This year was the first time I put Okra in my garden. So far it’s been a great success.
I thought I’d post a very short blog to show you some photos. The okra, as I said in an earlier post is related to the Hibiscus. You can really see that when you look at the blossoms. Here’s a shot of one from my garden today.
The photo to the left shows the okra growing nice and tall. That to me says I will be able to try this again next year and plan my garden so I put plants that are low to the ground at the base of the okra – giving me more bang for the buck in my tiny garden.
Finally, I have started harvesting the okra pods every day so that they don’t quickly turn baseball bat-sized and almost woody. I’m using my mom’s technique of cutting them up, dredging them in corn meal and flash freezing them on a cookie sheet. Once frozen, I’m adding them to my growing bag of ready-to-fry okra pieces. Can’t wait to fry up a batch. This is turning out to be a good technique for using the few pieces that ripen each day.

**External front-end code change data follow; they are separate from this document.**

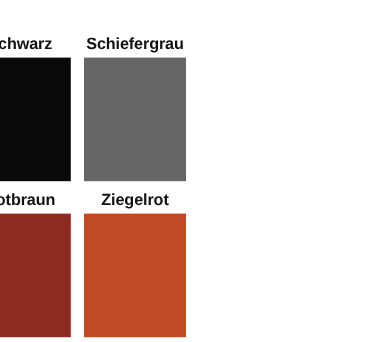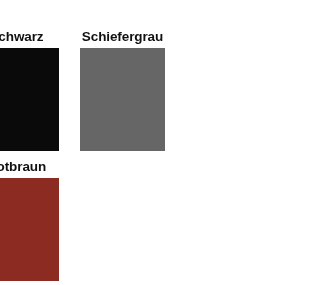--- a/index.html
+++ b/index.html
@@ -33,21 +33,21 @@
   .swatch-row.row-top    { top: 28px; }
   .swatch-row.row-bottom { top: 158px; }
 
   .swatch-cell {
     position: absolute;
     top: 0;
     width: 85px;
     height: 123px;
   }
   .swatch-cell.col-left  { left: 0px; }
-  .swatch-cell.col-right { left: 106px; }
+  .swatch-cell.col-right { left: 96px; }
 
   .swatch-label {
     position: absolute;
     left: -8px;
     right: -8px;
     top: 0;
     height: 18px;
     line-height: 18px;
     text-align: center;
     font-size: 13.5px;
@@ -84,16 +84,20 @@
 
   </div>
 
   <div class="swatch-row row-bottom">
 
     <div class="swatch-cell col-left">
       <div class="swatch-label">Rotbraun</div>
       <div class="swatch-chip" style="background-color: rgb(139, 43, 34);"></div>
     </div>
 
+    <div class="swatch-cell col-right">
+      <div class="swatch-label">Ziegelrot</div>
+      <div class="swatch-chip" style="background-color: rgb(191, 74, 37);"></div>
+    </div>
 
   </div>
 
 </div>
 
 </body></html>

So, gardeners and cooks. If you don’t already grow Okra give it a try. It’s a friendly-to-gardeners plant that loves heat. My stepfather used to say “when the tomatoes start dying, the okra starts producing.” In our area, that means I can add it to my garden smack dab in the middle of the hot summer and enjoy it up until fall. In today’s economy any way I can stretch a dollar by growing my own vegetables, I’ll do it.